01 -
Break the Oreos into fine bits with a food processor. If you'd rather, stick them in a plastic bag and smash them with a rolling pin until finely crushed.
02 -
Toss the cookie crumbs, cream cheese, and peanut butter into a bowl. Mix it all together with a stand or hand mixer until it's smooth. You should be able to press it, and it sticks together.
03 -
Grab some of the mix, form into 1-inch balls in your hands, and set them on a baking sheet lined with parchment paper.
04 -
Pop the tray of balls in the fridge for at least an hour so they firm up, making dipping easier.
05 -
Microwave the chocolate chips in a bowl in short bursts of 20-30 seconds.

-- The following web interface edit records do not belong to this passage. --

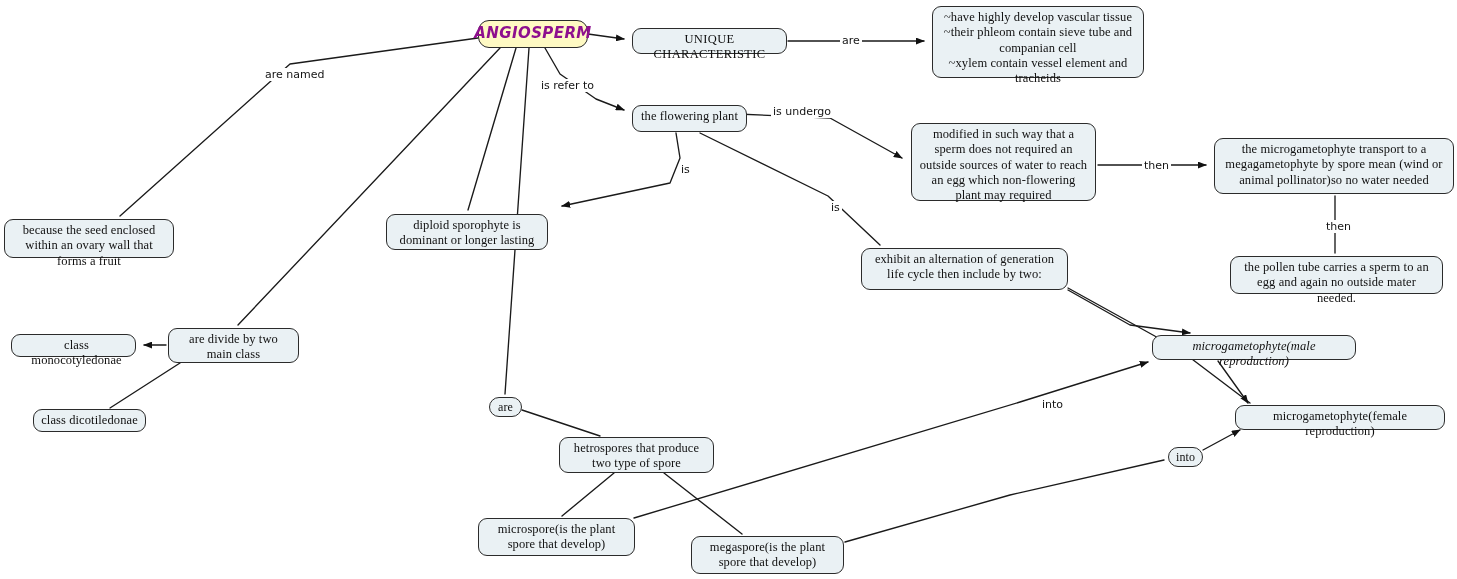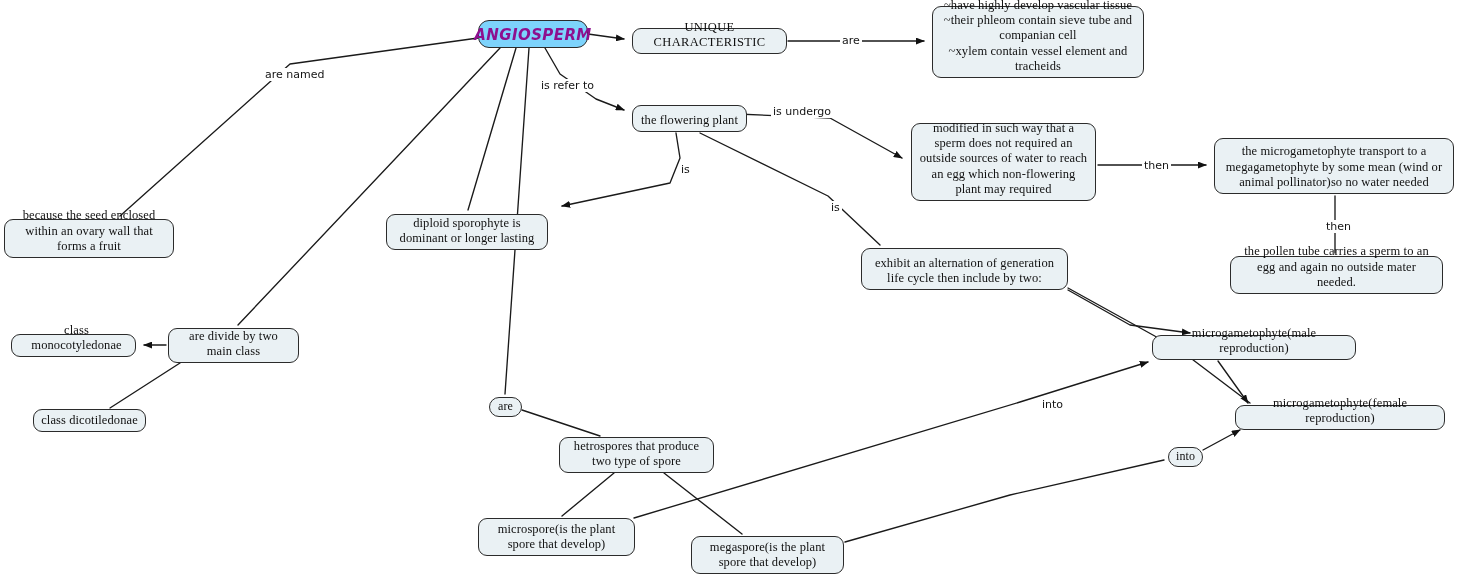--- a/index.html
+++ b/index.html
@@ -11,33 +11,33 @@
     font-family:"Liberation Serif", serif;
   }
   #edges{position:absolute;left:0;top:0;width:1457px;height:579px;}
   .node{
     position:absolute;
     box-sizing:border-box;
     background:#eaf1f4;
     border:1px solid #2b2b2b;
     border-radius:9px;
     display:flex;
-    align-items:flex-end;
+    align-items:flex-start;
     justify-content:center;
     text-align:center;
     color:#101010;
     font-family:"Liberation Serif", serif;
     font-size:12.5px;
     line-height:1.22;
     padding:3px 6px;
     letter-spacing:.1px;
   }
   .node.caps{font-size:12.5px;letter-spacing:.35px;}
   .node.root{
-    background:#7dd3fc;
+    background:#fef9c3;
     border:1px solid #2b2b2b;
     border-radius:11px;
     font-family:"DejaVu Sans", sans-serif;
     font-weight:bold;
     font-style:italic;
     font-size:15px;
     color:#8e0f8e;
     letter-spacing:.4px;
   }
   .node.tiny{
@@ -117,29 +117,29 @@
       <div class="node" style="left: 33px; top: 409px; width: 113px; height: 23px;">
         <span>class dicotiledonae</span>
       </div>
       <div class="node" style="left: 386px; top: 214px; width: 162px; height: 36px;">
         <span>diploid sporophyte is dominant or longer lasting</span>
       </div>
       <div class="node" style="left: 911px; top: 123px; width: 185px; height: 78px;">
         <span>modified in such way that a sperm does not required an outside sources of water to reach an egg which non-flowering plant may required</span>
       </div>
       <div class="node" style="left: 1214px; top: 138px; width: 240px; height: 56px;">
-        <span>the microgametophyte transport to a megagametophyte by some mean (wind or animal pollinator)so no water needed</span>
+        <span>the microgametophyte transport to a megagametophyte by spore mean (wind or animal pollinator)so no water needed</span>
       </div>
       <div class="node" style="left: 1230px; top: 256px; width: 213px; height: 38px;">
         <span>the pollen tube carries a sperm to an egg and again no outside mater needed.</span>
       </div>
       <div class="node" style="left: 861px; top: 248px; width: 207px; height: 42px;">
         <span>exhibit an alternation of generation life cycle then include by two:</span>
       </div>
-      <div class="node" style="left: 1152px; top: 335px; width: 204px; height: 25px;">
+      <div class="node" style="left: 1152px; top: 335px; width: 204px; height: 25px; font-style: italic;">
         <span>microgametophyte(male reproduction)</span>
       </div>
       <div class="node" style="left: 1235px; top: 405px; width: 210px; height: 25px;">
         <span>microgametophyte(female reproduction)</span>
       </div>
       <div class="node tiny" style="left: 489px; top: 397px; width: 33px; height: 20px;">
         <span>are</span>
       </div>
       <div class="node tiny" style="left: 1168px; top: 447px; width: 35px; height: 20px;">
         <span>into</span>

Stir between each session until silky smooth. Don't let it overheat.
06 -
Grab a fork or dipping tool to dunk the chilled balls into the melted chocolate. Let the extra chocolate drip off before placing them back onto the parchment-covered tray.
07 -
While the chocolate's still wet, sprinkle optional toppings like sea salt, crushed Oreos, peanuts, or even sprinkles on the balls.
08 -
Stick the coated balls back in the fridge for a half-hour or so until the chocolate firms up completely.
09 -
After the chocolate hardens, dig in! Keep extras in a sealed container in the fridge.